Americans will never accept the notion that "rationing" is occurring here, even though there is clear evidence (like it or not) that it is. Dr. Rich has coined a term for the manner by which rationing happens currently in America (along with its toxic effects to our health care system): calling it "covert rationing". He has devoted his entire blog to the topic and I encourage you to explore his perspective.

Now, about that adult conversation concerning rationing...

Anonymous said...

Thanks for the definition, Dr., and the followup serious and thoughtful examination of rationing of healthcare. That Merriam Webster' cleared up ANY questions I had.
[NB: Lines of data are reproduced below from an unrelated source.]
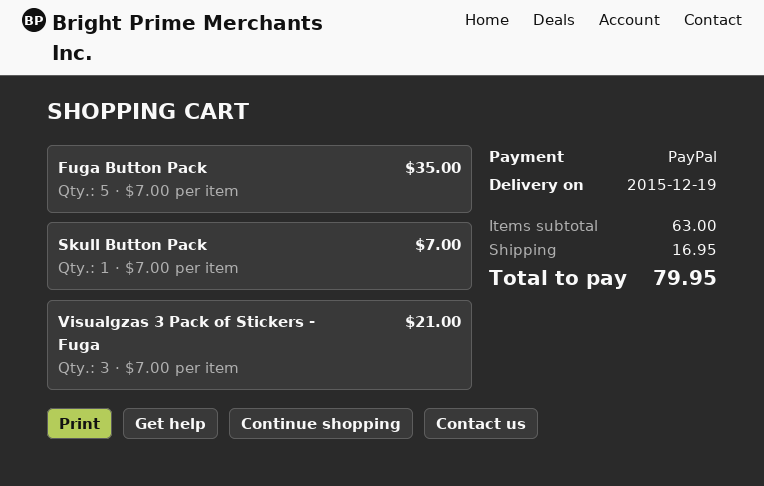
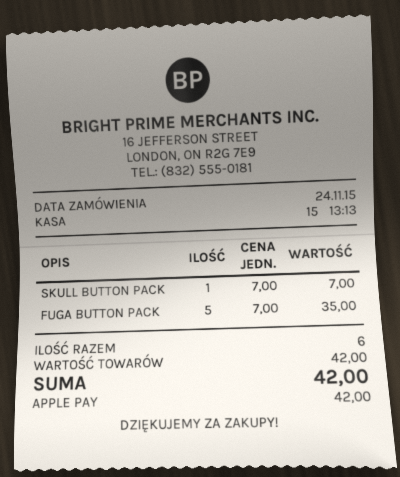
payment method: PayPal -> Apple Pay
Visualgzas 3 Pack of Stickers - Fuga: 3 x 7.00 = 21.00 -> none
subtotal: 63.00 -> 42.00
shipping: 16.95 -> none
total: 79.95 -> 42.00

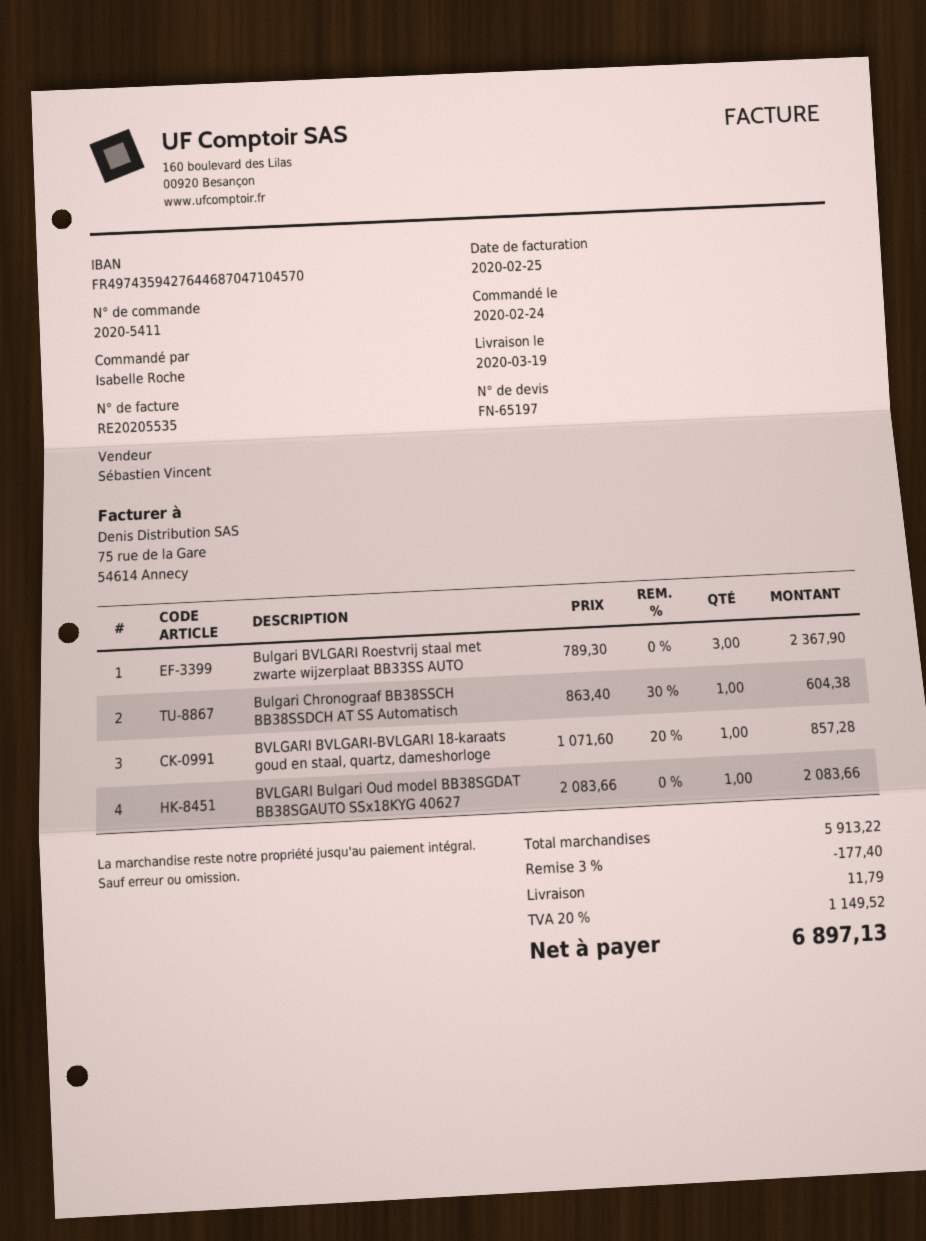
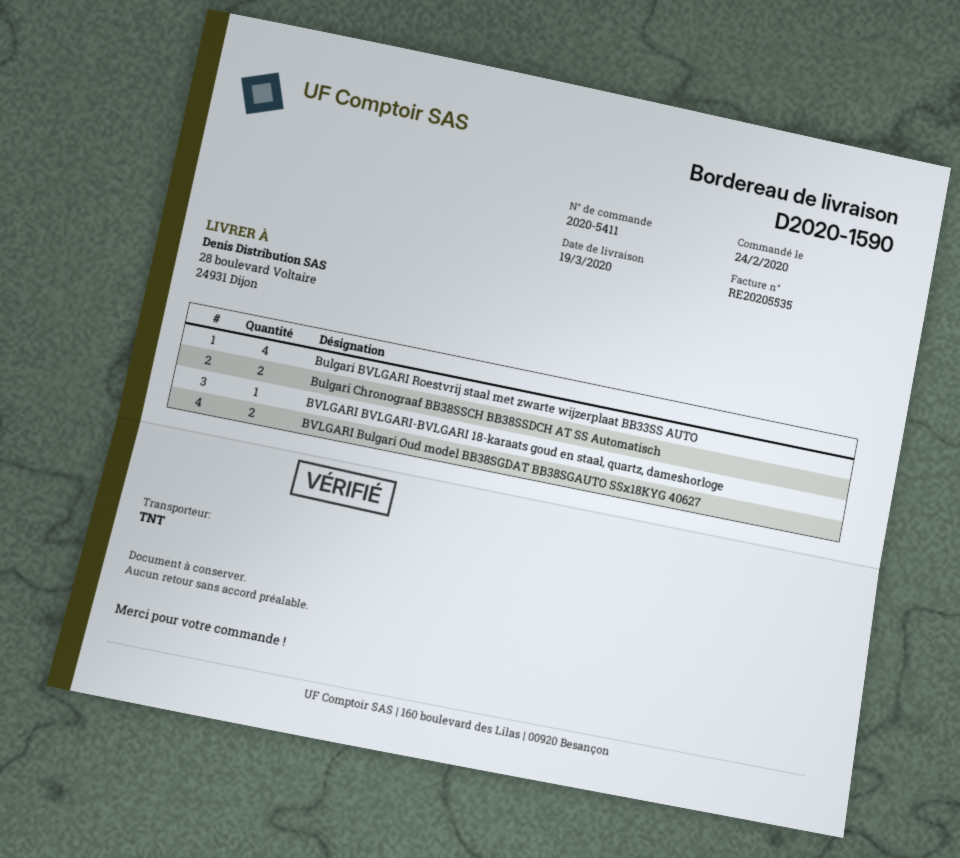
Bulgari BVLGARI Roestvrij staal met zwarte wijzerplaat BB33SS AUTO: 3 -> 4
Bulgari Chronograaf BB38SSCH BB38SSDCH AT SS Automatisch: 1 -> 2
BVLGARI Bulgari Oud model BB38SGDAT BB38SGAUTO SSx18KYG 40627: 1 -> 2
Thanks again for setting me straight!

Pluripotent said...

Option #4 (for those who can afford it): American patients travel to a foreign country to get necessary minimally invasive procedures [rationed] not yet approved by the FDA here in America.

Pluripotent said...

As for the "adult conversation on rationing..." Rationing is long as a third party is making decisions that result in rationing (covert or overt) it will be viewed as an injustice -- regardless of whether the resultant rationing is actually medically appropriate. It's a no win situation. The only way people will accept "rationing" is to empower patients with the aid of their personal physicians to come to their own conclusions about what medical care is appropriate for them. Anything else will always and forever be viewed as the feared "death panels," and rightly so. This, of course, requires a nation of adults who actually desire the responsibility for their own lives and health care. So far, the majority of individuals have, for whatever reason, been extremely eager to abdicate that responsibility, with government and other so-called authority figures only too happy to snap up that power for themselves. Until people demand power over their own lives, their needs and desires WILL be rationed by others. You can't have it both ways.

Alert and Oriented said...


You are correct, and one added benefit of self-rationing is that prices come down since without third-party payment, effective demand necessarily comes down (doctors and hospitals will have to reduce their fees...if the regulators will let them or will not needlessly increase their cost of doing business and force them out of business).